→ YOUR INSTRUCTIONS: Your reply should hold every entry below exactly as written and none of the pictures.
--- EXTRACTED INFORMATION ---
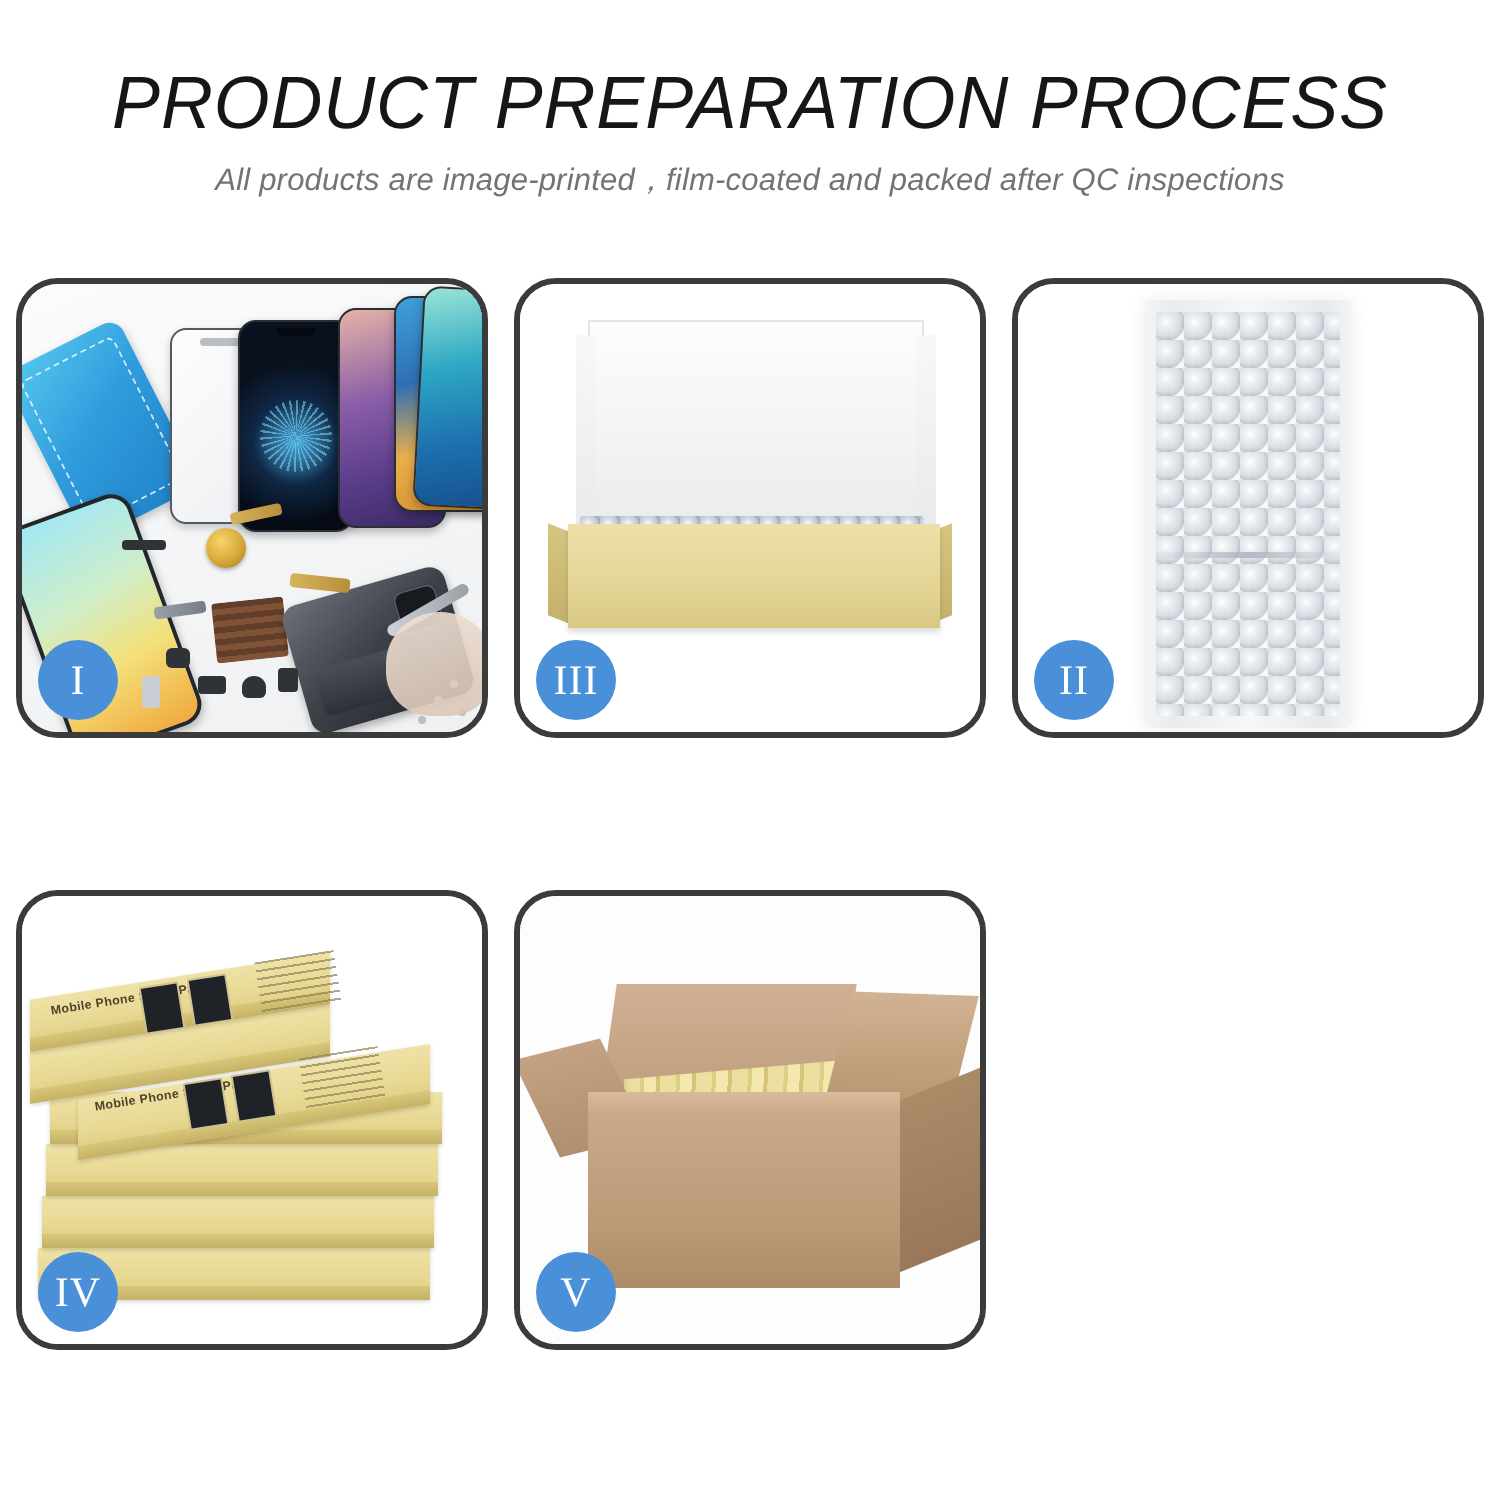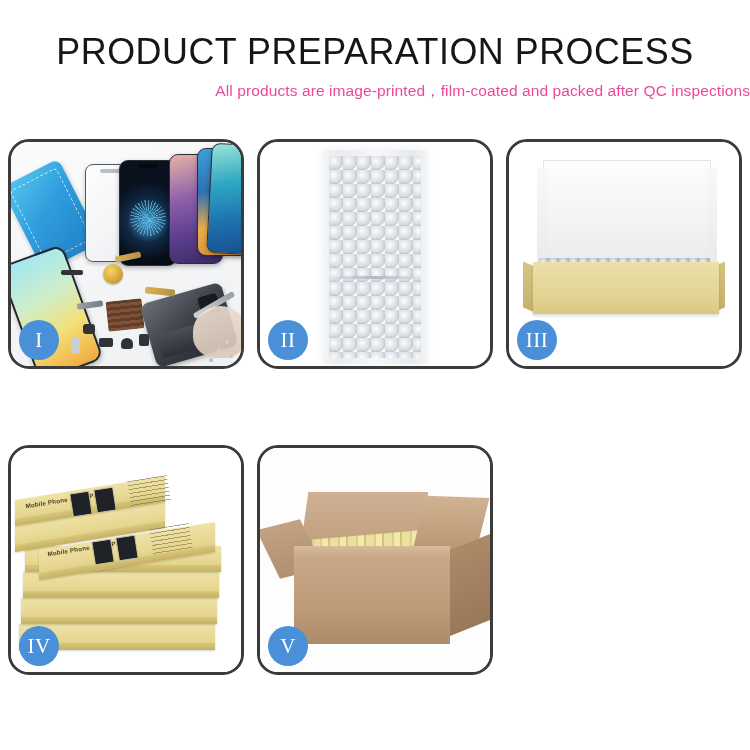--- a/index.html
+++ b/index.html
@@ -29,6 +29,7 @@
     top: 30px;
     width: 750px;
     text-align: center;
+    font-style: italic;
   }
   .title {
     font-family: "Liberation Sans", sans-serif;

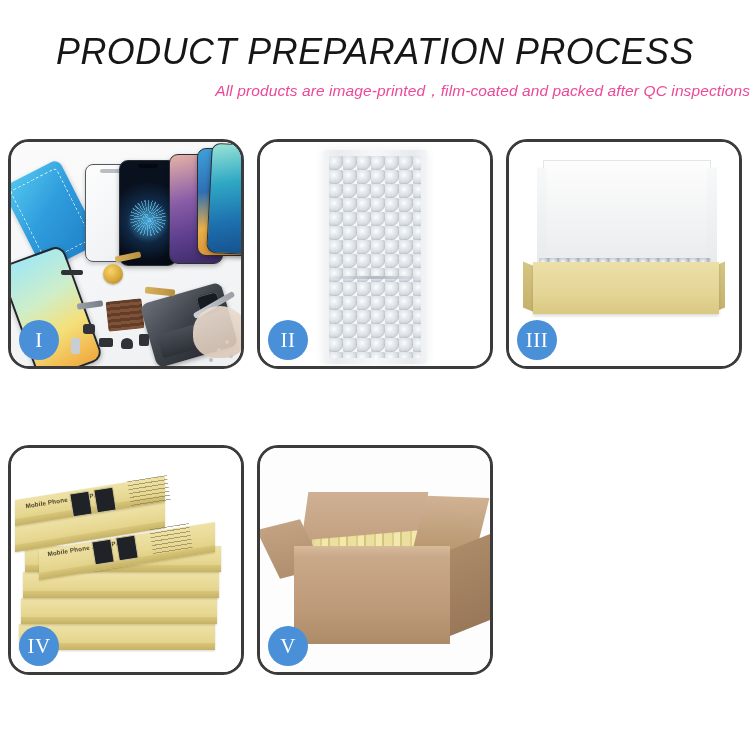--- a/index.html
+++ b/index.html
@@ -47,10 +47,9 @@
     font-size: 15.5px;
     font-weight: 400;
     letter-spacing: 0.1px;
-    color: #ec4899;
+    color: #737373;
     line-height: 20px;
     white-space: nowrap;
-    text-align: right;
   }
 
   

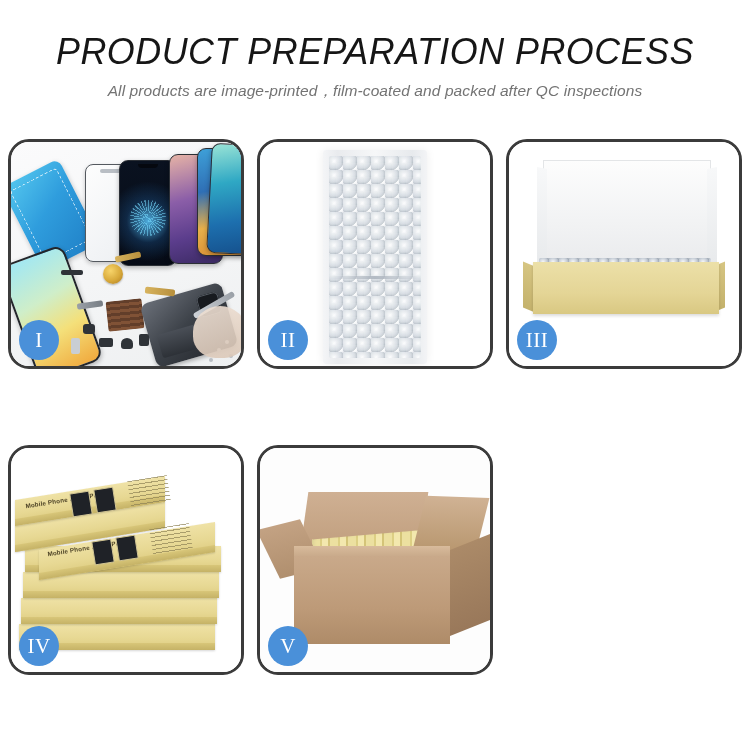--- a/index.html
+++ b/index.html
@@ -555,17 +555,6 @@
       <div class="badge">I</div>
     </div>
 
-    <div class="panel p2">
-      <div class="stage">
-        <div class="bg"></div>
-        <div class="pouch">
-          <div class="bubbles"></div>
-          <div class="pouch-seam"></div>
-        </div>
-      </div>
-      <div class="badge">II</div>
-    </div>
-
     <div class="panel p3">
       <div class="stage">
         <div class="bg"></div>
@@ -576,6 +565,17 @@
         <div class="tray"></div>
       </div>
       <div class="badge">III</div>
+    </div>
+
+    <div class="panel p2">
+      <div class="stage">
+        <div class="bg"></div>
+        <div class="pouch">
+          <div class="bubbles"></div>
+          <div class="pouch-seam"></div>
+        </div>
+      </div>
+      <div class="badge">II</div>
     </div>
 
     <div class="panel p4">

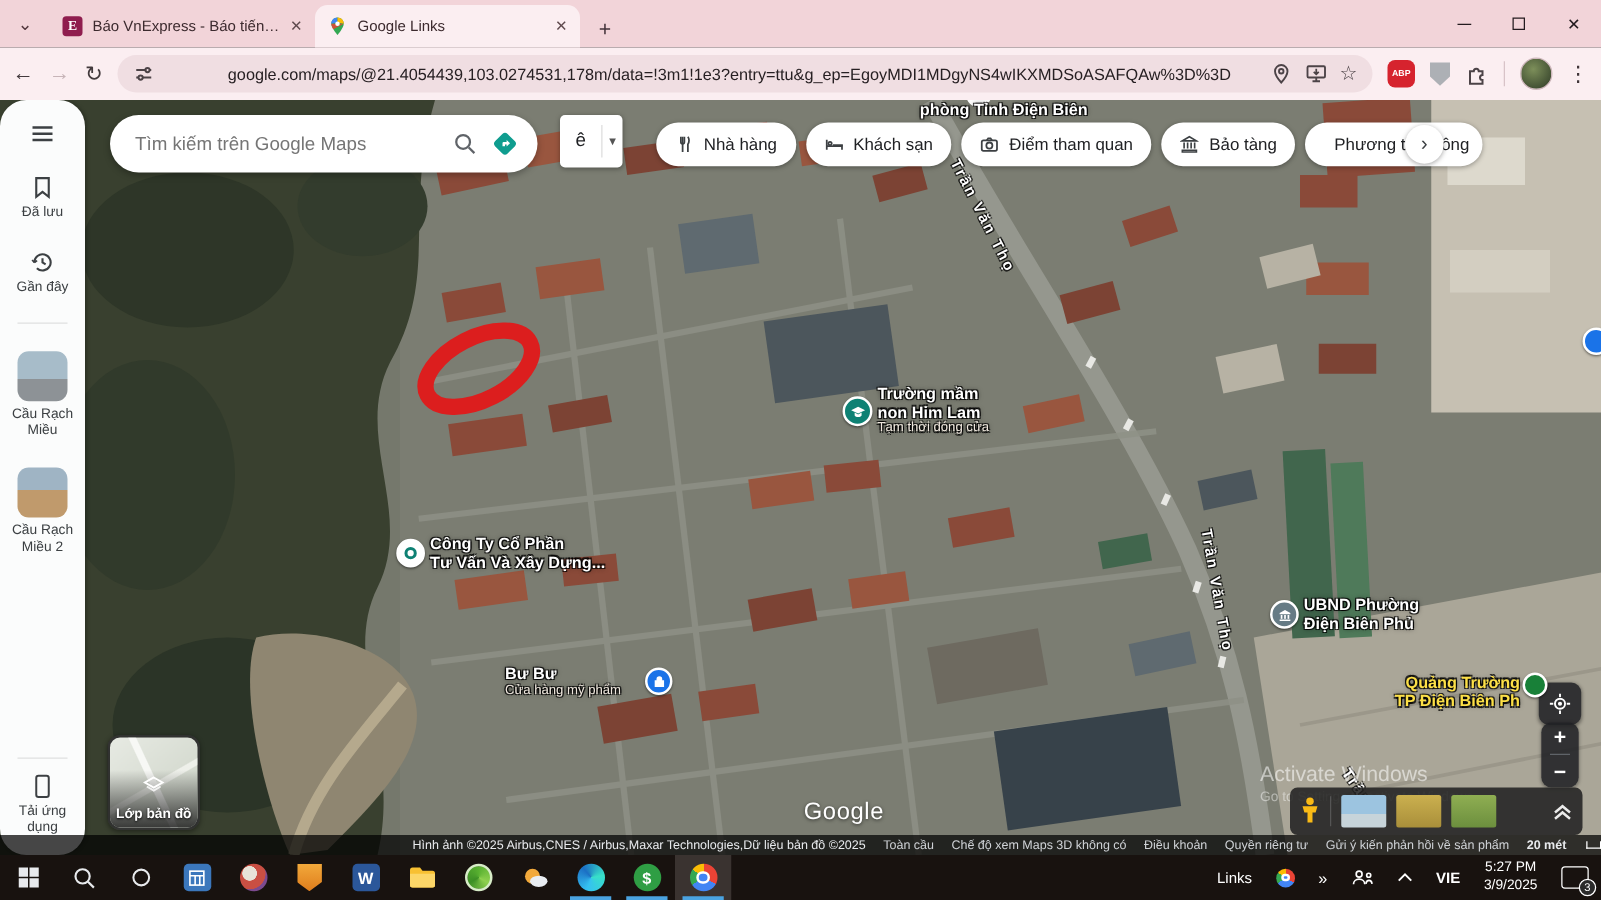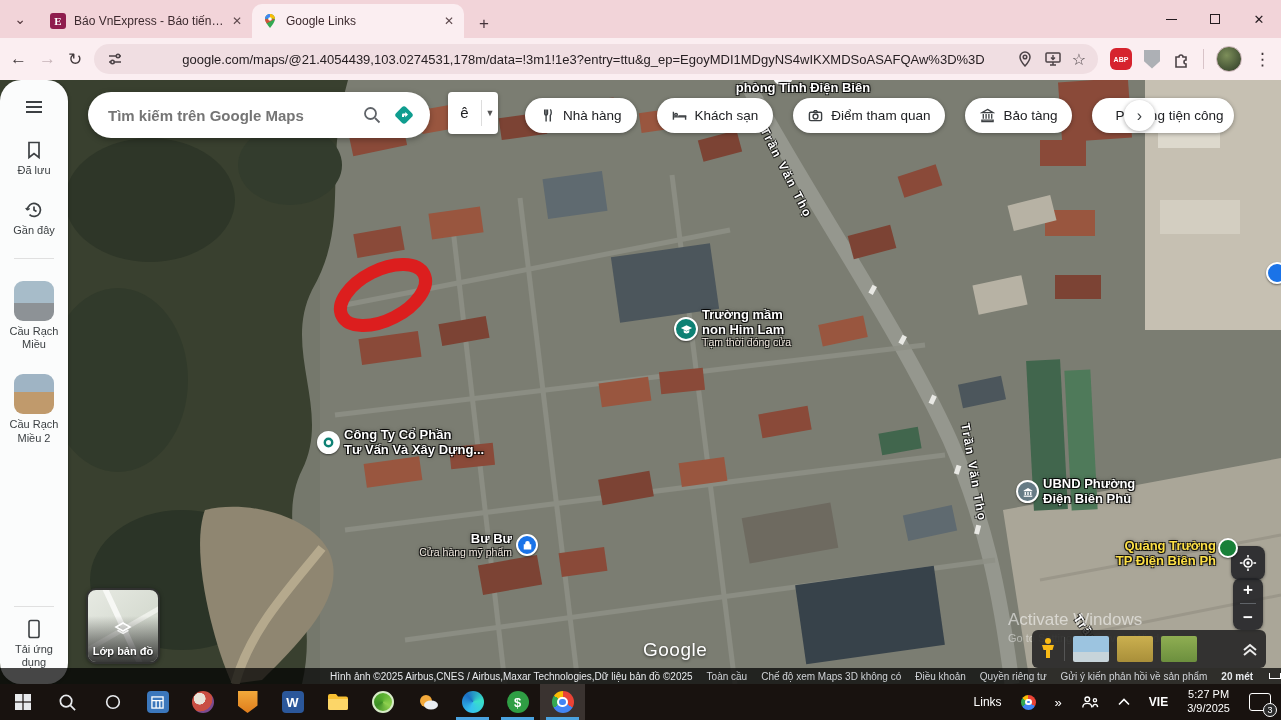--- a/index.html
+++ b/index.html
@@ -54,7 +54,7 @@
 
   
   .searchcard { position:absolute; left:88px; top:12px; width:342px; height:46px; background:#fff; border-radius:23px; box-shadow:0 2px 6px rgba(0,0,0,.3); display:flex; align-items:center; padding:0 14px 0 20px; gap:10px; }
-  .searchcard input { flex:1; border:none; outline:none; font-size:15px; color:#5f6368; font-family:inherit; background:transparent;font-weight:bold; }
+  .searchcard input { flex:1; border:none; outline:none; font-size:15px; color:#5f6368; font-family:inherit; background:transparent; }
   .ime-box { position:absolute; left:448px; top:12px; width:50px; height:42px; background:#fff; border-radius:4px; box-shadow:0 1px 4px rgba(0,0,0,.35); display:flex; align-items:center; }
   .ime-box .ch { flex:1; text-align:center; font-size:15px; color:#202124; border-right:1px solid #ddd; height:26px; line-height:26px; }
   .ime-box .caret { width:16px; text-align:center; font-size:9px; color:#555; }

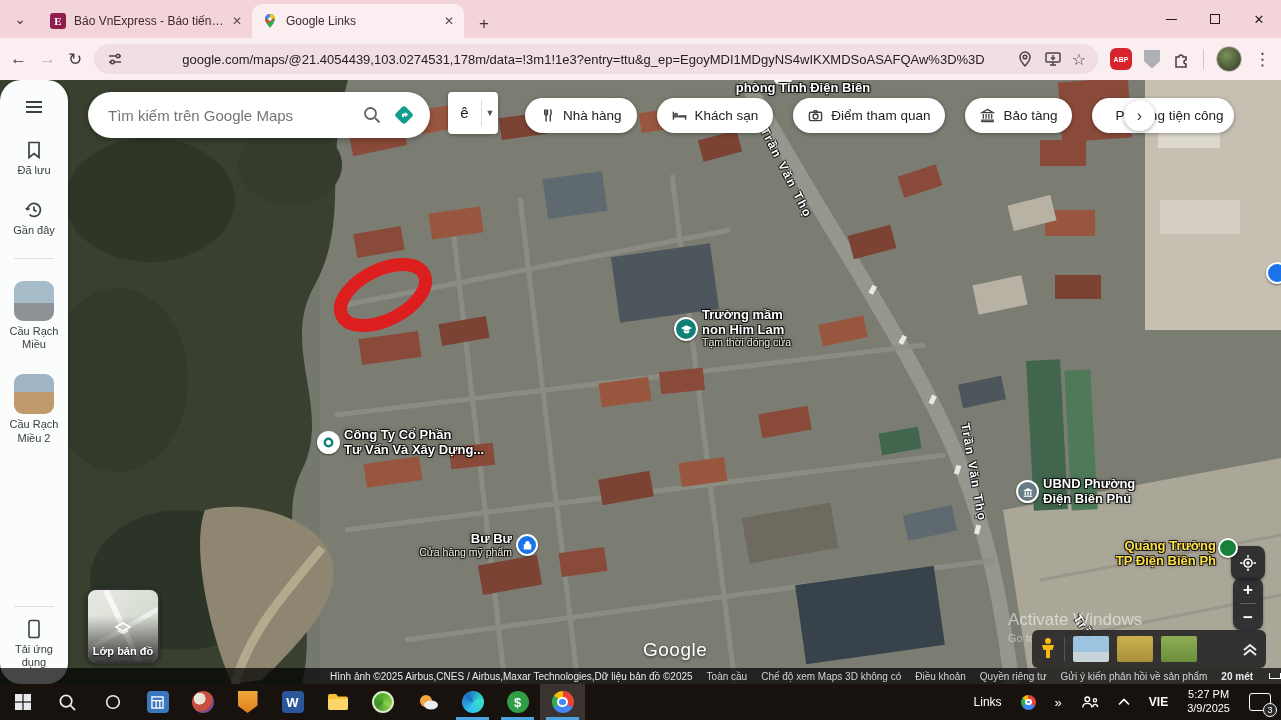--- a/index.html
+++ b/index.html
@@ -58,7 +58,7 @@
   .ime-box { position:absolute; left:448px; top:12px; width:50px; height:42px; background:#fff; border-radius:4px; box-shadow:0 1px 4px rgba(0,0,0,.35); display:flex; align-items:center; }
   .ime-box .ch { flex:1; text-align:center; font-size:15px; color:#202124; border-right:1px solid #ddd; height:26px; line-height:26px; }
   .ime-box .caret { width:16px; text-align:center; font-size:9px; color:#555; }
-  .chiprow { position:absolute; left:525px; top:18px; display:flex; gap:20px; }
+  .chiprow { position:absolute; left:525px; top:18px; display:flex; gap:8px; }
   .chip { height:35px; background:#fff; border-radius:18px; box-shadow:0 1px 4px rgba(0,0,0,.35); display:flex; align-items:center; gap:8px; padding:0 15px; font-size:13.5px; color:#202124; white-space:nowrap; }
   .chip svg { color:#3c4043; }
   .chip.cut { max-width:142px; overflow:hidden; }

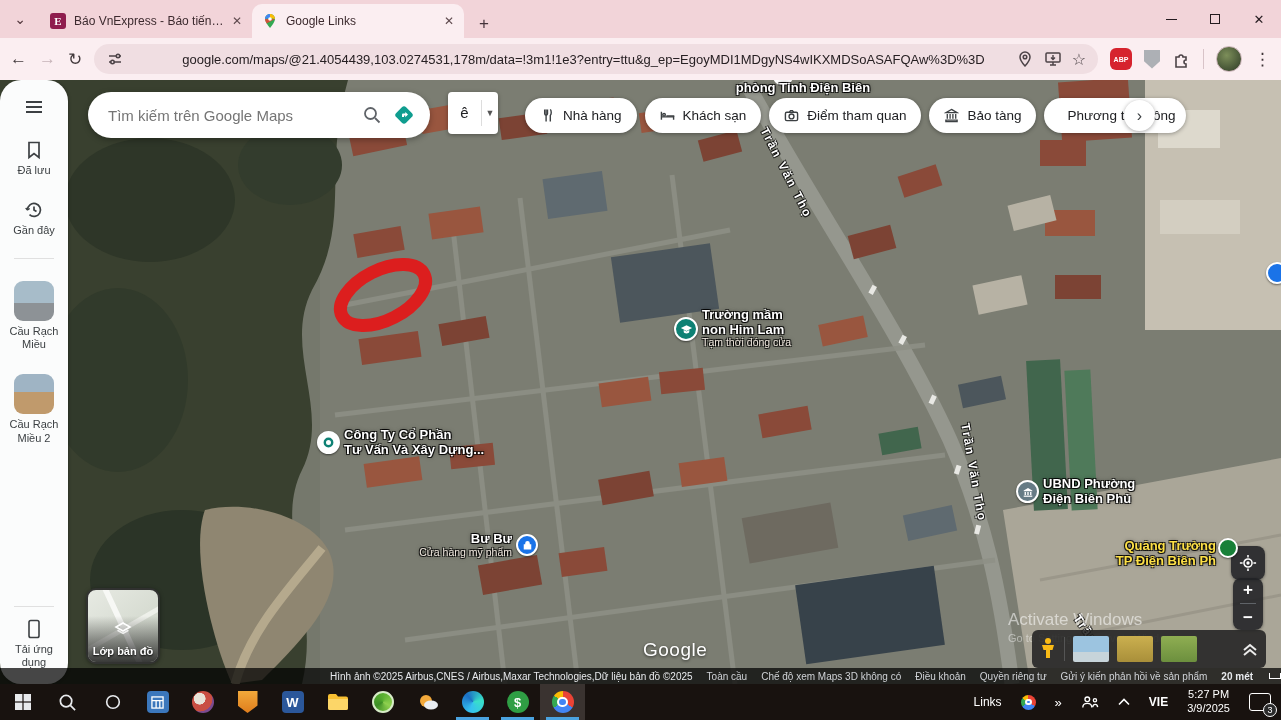--- a/index.html
+++ b/index.html
@@ -273,7 +273,7 @@
     <div>Tư Vấn Và Xây Dựng...</div>
   </div>
 
-  <div class="mlabel" style="left:404px;top:452px;width:108px;text-align:right">
+  <div class="mlabel" style="left:404px;top:452px;width:108px;text-align:left">
     <div>Bư Bư</div>
     <div class="sub">Cửa hàng mỹ phẩm</div>
   </div>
---
→ EXERCISE RESULT:
--- a/index.html
+++ b/index.html
@@ -29,6 +29,7 @@
     top: 30px;
     width: 750px;
     text-align: center;
+    font-style: italic;
   }
   .title {
     font-family: "Liberation Sans", sans-serif;

--- a/index.html
+++ b/index.html
@@ -47,10 +47,9 @@
     font-size: 15.5px;
     font-weight: 400;
     letter-spacing: 0.1px;
-    color: #ec4899;
+    color: #737373;
     line-height: 20px;
     white-space: nowrap;
-    text-align: right;
   }
 
   

--- a/index.html
+++ b/index.html
@@ -555,17 +555,6 @@
       <div class="badge">I</div>
     </div>
 
-    <div class="panel p2">
-      <div class="stage">
-        <div class="bg"></div>
-        <div class="pouch">
-          <div class="bubbles"></div>
-          <div class="pouch-seam"></div>
-        </div>
-      </div>
-      <div class="badge">II</div>
-    </div>
-
     <div class="panel p3">
       <div class="stage">
         <div class="bg"></div>
@@ -576,6 +565,17 @@
         <div class="tray"></div>
       </div>
       <div class="badge">III</div>
+    </div>
+
+    <div class="panel p2">
+      <div class="stage">
+        <div class="bg"></div>
+        <div class="pouch">
+          <div class="bubbles"></div>
+          <div class="pouch-seam"></div>
+        </div>
+      </div>
+      <div class="badge">II</div>
     </div>
 
     <div class="panel p4">

--- a/index.html
+++ b/index.html
@@ -54,7 +54,7 @@
 
   
   .searchcard { position:absolute; left:88px; top:12px; width:342px; height:46px; background:#fff; border-radius:23px; box-shadow:0 2px 6px rgba(0,0,0,.3); display:flex; align-items:center; padding:0 14px 0 20px; gap:10px; }
-  .searchcard input { flex:1; border:none; outline:none; font-size:15px; color:#5f6368; font-family:inherit; background:transparent;font-weight:bold; }
+  .searchcard input { flex:1; border:none; outline:none; font-size:15px; color:#5f6368; font-family:inherit; background:transparent; }
   .ime-box { position:absolute; left:448px; top:12px; width:50px; height:42px; background:#fff; border-radius:4px; box-shadow:0 1px 4px rgba(0,0,0,.35); display:flex; align-items:center; }
   .ime-box .ch { flex:1; text-align:center; font-size:15px; color:#202124; border-right:1px solid #ddd; height:26px; line-height:26px; }
   .ime-box .caret { width:16px; text-align:center; font-size:9px; color:#555; }

--- a/index.html
+++ b/index.html
@@ -58,7 +58,7 @@
   .ime-box { position:absolute; left:448px; top:12px; width:50px; height:42px; background:#fff; border-radius:4px; box-shadow:0 1px 4px rgba(0,0,0,.35); display:flex; align-items:center; }
   .ime-box .ch { flex:1; text-align:center; font-size:15px; color:#202124; border-right:1px solid #ddd; height:26px; line-height:26px; }
   .ime-box .caret { width:16px; text-align:center; font-size:9px; color:#555; }
-  .chiprow { position:absolute; left:525px; top:18px; display:flex; gap:20px; }
+  .chiprow { position:absolute; left:525px; top:18px; display:flex; gap:8px; }
   .chip { height:35px; background:#fff; border-radius:18px; box-shadow:0 1px 4px rgba(0,0,0,.35); display:flex; align-items:center; gap:8px; padding:0 15px; font-size:13.5px; color:#202124; white-space:nowrap; }
   .chip svg { color:#3c4043; }
   .chip.cut { max-width:142px; overflow:hidden; }

--- a/index.html
+++ b/index.html
@@ -273,7 +273,7 @@
     <div>Tư Vấn Và Xây Dựng...</div>
   </div>
 
-  <div class="mlabel" style="left:404px;top:452px;width:108px;text-align:right">
+  <div class="mlabel" style="left:404px;top:452px;width:108px;text-align:left">
     <div>Bư Bư</div>
     <div class="sub">Cửa hàng mỹ phẩm</div>
   </div>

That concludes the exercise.